Take-all is arguably the most important disease of wheat in the UK, partly because it is not easily controlled chemically or by varietal resistance and relies on rotational strategies for control. Even on chalky boulder clay soil losses of 10-20% are common in second and third wheat crops. On less well-bodied soils yield losses can be much higher or indeed it may be impossible to grow second or subsequent wheat. Grain from plants showing white-heads are usually small and shriveled. Take-all causes most damage on light soils, particularly if they are alkaline in nature. Severe attacks can also occur in acid patches. Poor drainage and nutrient status also encourage the disease. Take-all is particularly encouraged by early sowing and light, puffy seedbeds. The disease is usually most severe in the third or fourth successive cereal crop, but generally declines in importance in continuous cereals (take-all decline).
Most employ cultural control of take-all by ensuring a sensible crop rotation. A one year break from susceptible crops will usually prevent the disease causing problems in the subsequent cereal crop. Early drilled crops are particularly prone to severe disease attacks. It is therefore advisable to sow first wheat crops first, long-term wheat next and second and third wheat last. Seedbeds should be well consolidated and fields well drained with good soil structure, particularly in light soils. Volunteers and grass weeds should be controlled to prevent carry-over of the disease when non cereal crops are grown. If successive cereal crops are grown take-all will generally build up during the second or third years. However, take-all will almost invariably decline during subsequent years until it reaches a stable position when yields are acceptable. The yields of long term cereals where take-all decline is established are never as high as those of first wheat but may allow the crop to continue to be grown economically.
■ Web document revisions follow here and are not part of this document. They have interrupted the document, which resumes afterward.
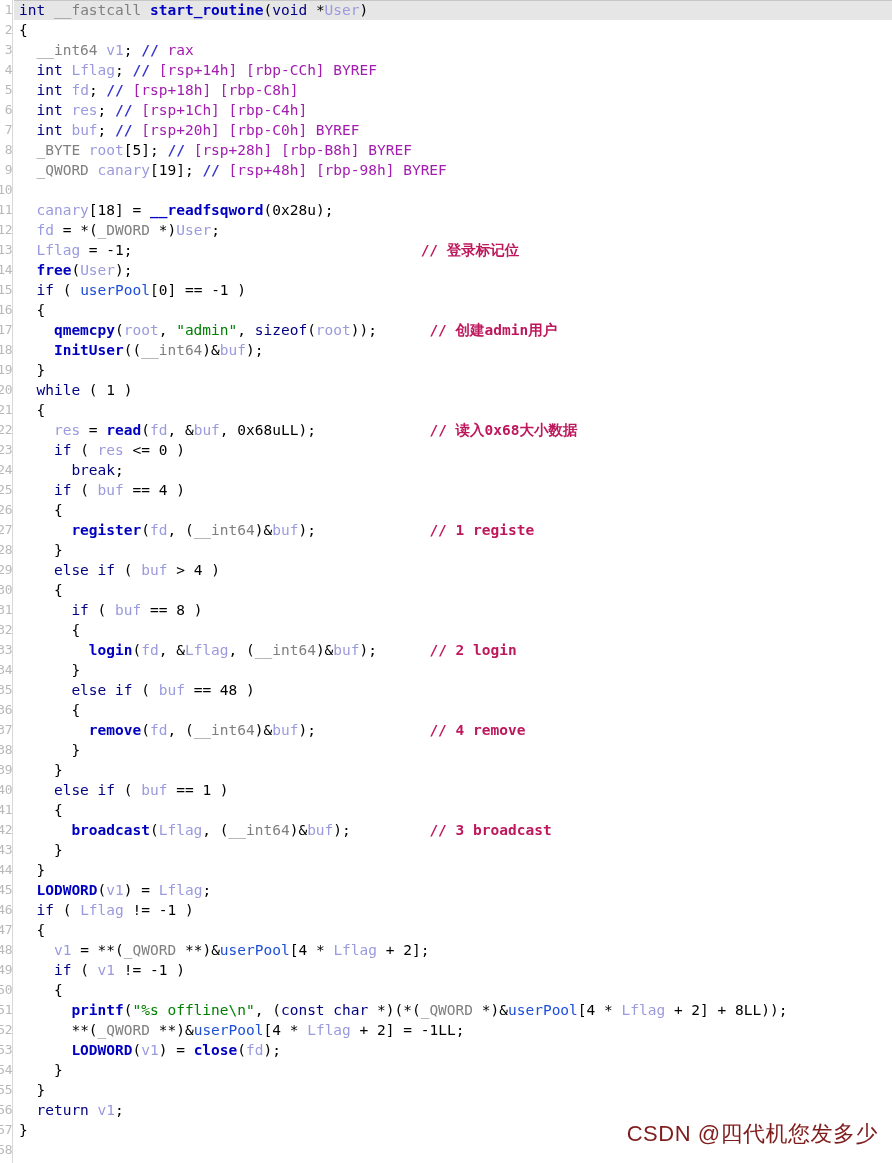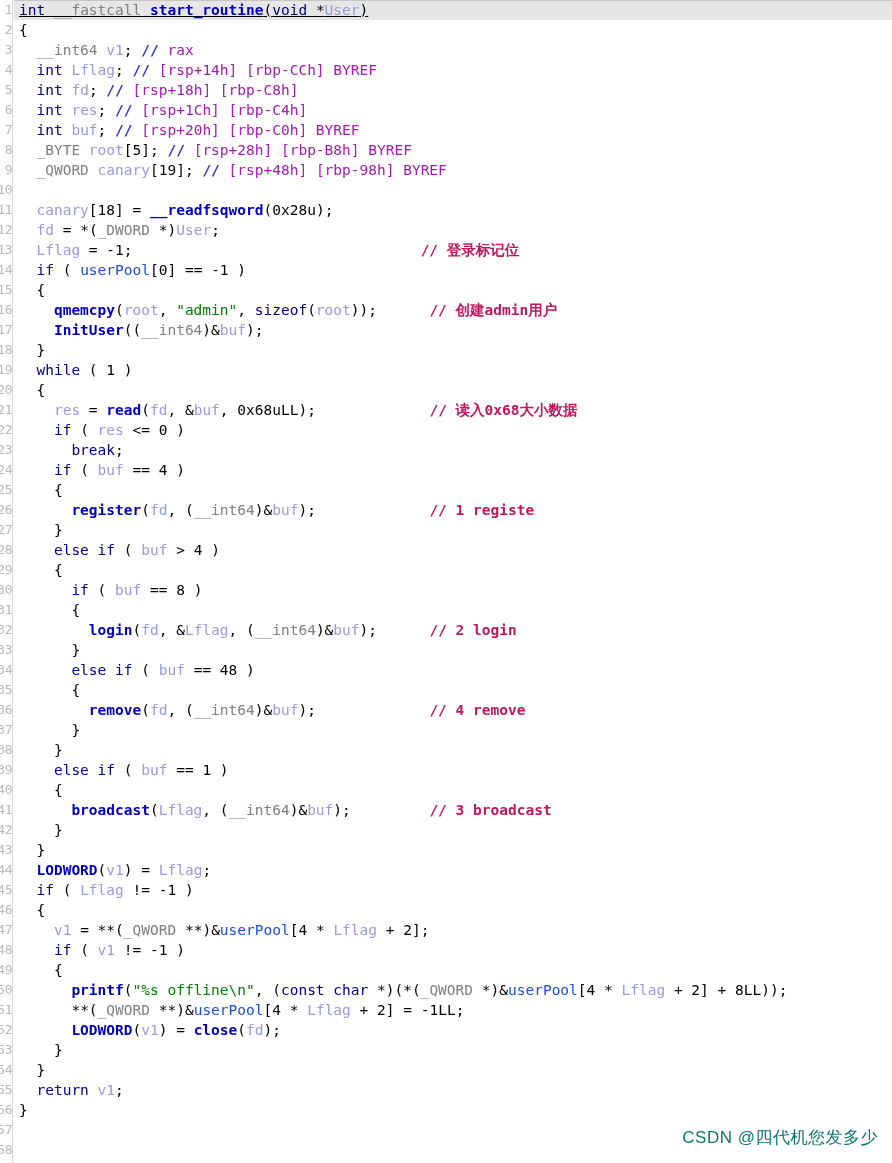--- a/index.html
+++ b/index.html
@@ -60,21 +60,20 @@
     height: 20px;
     line-height: 20px;
     font-size: 14.5px;
     white-space: pre;
     color: #000000;
     letter-spacing: 0px;
     padding-left: 5px;
   }
   .line.current {
     background: #e6e6e6;
-    text-decoration: underline;
   }
   .line.current::after {
     content: "";
     position: absolute;
     left: 0; right: 0; top: 0;
     height: 1px;
     background: #c6c6c6;
   }
 
   
@@ -88,22 +87,22 @@
   .cmt     { color: #be185d; font-weight: bold; }          
   .dcmt    { color: #a21caf; }          
   .dslash  { color: #3333CC; font-weight: bold; } 
   .punct   { color: #000000; }
 
   #watermark {
     position: absolute;
     right: 14px;
     bottom: 14px;
     font-family: "Liberation Sans", sans-serif;
-    font-size: 17px;
-    color: #0f766e;
+    font-size: 22px;
+    color: #7f1d1d;
     white-space: pre;
     letter-spacing: 0.5px;
   }
 </style>
 </head>
 <body>
 
 <div id="pseudocode-view">
 
   <div id="gutter">
@@ -174,20 +173,21 @@
       <div class="line">  <span class="kw">int</span> <span class="lvar">Lflag</span><span class="punct">;</span> <span class="dslash">//</span><span class="dcmt"> [rsp+14h] [rbp-CCh] BYREF</span></div>
       <div class="line">  <span class="kw">int</span> <span class="lvar">fd</span><span class="punct">;</span> <span class="dslash">//</span><span class="dcmt"> [rsp+18h] [rbp-C8h]</span></div>
       <div class="line">  <span class="kw">int</span> <span class="lvar">res</span><span class="punct">;</span> <span class="dslash">//</span><span class="dcmt"> [rsp+1Ch] [rbp-C4h]</span></div>
       <div class="line">  <span class="kw">int</span> <span class="lvar">buf</span><span class="punct">;</span> <span class="dslash">//</span><span class="dcmt"> [rsp+20h] [rbp-C0h] BYREF</span></div>
       <div class="line">  <span class="type">_BYTE</span> <span class="lvar">root</span><span class="punct">[</span><span class="num">5</span><span class="punct">]</span><span class="punct">;</span> <span class="dslash">//</span><span class="dcmt"> [rsp+28h] [rbp-B8h] BYREF</span></div>
       <div class="line">  <span class="type">_QWORD</span> <span class="lvar">canary</span><span class="punct">[</span><span class="num">19</span><span class="punct">]</span><span class="punct">;</span> <span class="dslash">//</span><span class="dcmt"> [rsp+48h] [rbp-98h] BYREF</span></div>
       <div class="line">&nbsp;</div>
       <div class="line">  <span class="lvar">canary</span><span class="punct">[</span><span class="num">18</span><span class="punct">]</span> <span class="punct">=</span> <span class="fn">__readfsqword</span><span class="punct">(</span><span class="num">0x28u</span><span class="punct">)</span><span class="punct">;</span></div>
       <div class="line">  <span class="lvar">fd</span> <span class="punct">=</span> <span class="punct">*</span><span class="punct">(</span><span class="type">_DWORD</span> <span class="punct">*</span><span class="punct">)</span><span class="lvar">User</span><span class="punct">;</span></div>
       <div class="line">  <span class="lvar">Lflag</span> <span class="punct">=</span> <span class="punct">-</span><span class="num">1</span><span class="punct">;</span>                                 <span class="cmt">// 登录标记位</span></div>
+      <div class="line">  <span class="fn">free</span><span class="punct">(</span><span class="lvar">User</span><span class="punct">)</span><span class="punct">;</span></div>
       <div class="line">  <span class="kw">if</span> <span class="punct">(</span> <span class="gvar">userPool</span><span class="punct">[</span><span class="num">0</span><span class="punct">]</span> <span class="punct">=</span><span class="punct">=</span> <span class="punct">-</span><span class="num">1</span> <span class="punct">)</span></div>
       <div class="line">  <span class="punct">{</span></div>
       <div class="line">    <span class="fn">qmemcpy</span><span class="punct">(</span><span class="lvar">root</span><span class="punct">,</span> <span class="str">"admin"</span><span class="punct">,</span> <span class="kw">sizeof</span><span class="punct">(</span><span class="lvar">root</span><span class="punct">)</span><span class="punct">)</span><span class="punct">;</span>      <span class="cmt">// 创建admin用户</span></div>
       <div class="line">    <span class="fn">InitUser</span><span class="punct">(</span><span class="punct">(</span><span class="type">__int64</span><span class="punct">)</span><span class="punct">&amp;</span><span class="lvar">buf</span><span class="punct">)</span><span class="punct">;</span></div>
       <div class="line">  <span class="punct">}</span></div>
       <div class="line">  <span class="kw">while</span> <span class="punct">(</span> <span class="num">1</span> <span class="punct">)</span></div>
       <div class="line">  <span class="punct">{</span></div>
       <div class="line">    <span class="lvar">res</span> <span class="punct">=</span> <span class="fn">read</span><span class="punct">(</span><span class="lvar">fd</span><span class="punct">,</span> <span class="punct">&amp;</span><span class="lvar">buf</span><span class="punct">,</span> <span class="num">0x68uLL</span><span class="punct">)</span><span class="punct">;</span>             <span class="cmt">// 读入0x68大小数据</span></div>
       <div class="line">    <span class="kw">if</span> <span class="punct">(</span> <span class="lvar">res</span> <span class="punct">&lt;</span><span class="punct">=</span> <span class="num">0</span> <span class="punct">)</span></div>
       <div class="line">      <span class="kw">break</span><span class="punct">;</span></div>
If a run of continuous cereals is broken by a non-susceptible crop, the process of take-all decline will be repeated in subsequent cereal crops. A set-aside break is usually not sufficient to destroy the take-all decline position and cereals can often be re-introduced without suffering yield loss.
Disease resistance in wheat, barley and oats to the respective subspecies of G. graminis is low. However, G. graminis var. avenae is not widespread in the UK and in most areas it is possible to exploit the resistance of oats to take-all and use the crop as a break crop in a rotation. There is some evidence of good levels of resistance in some triticale varieties.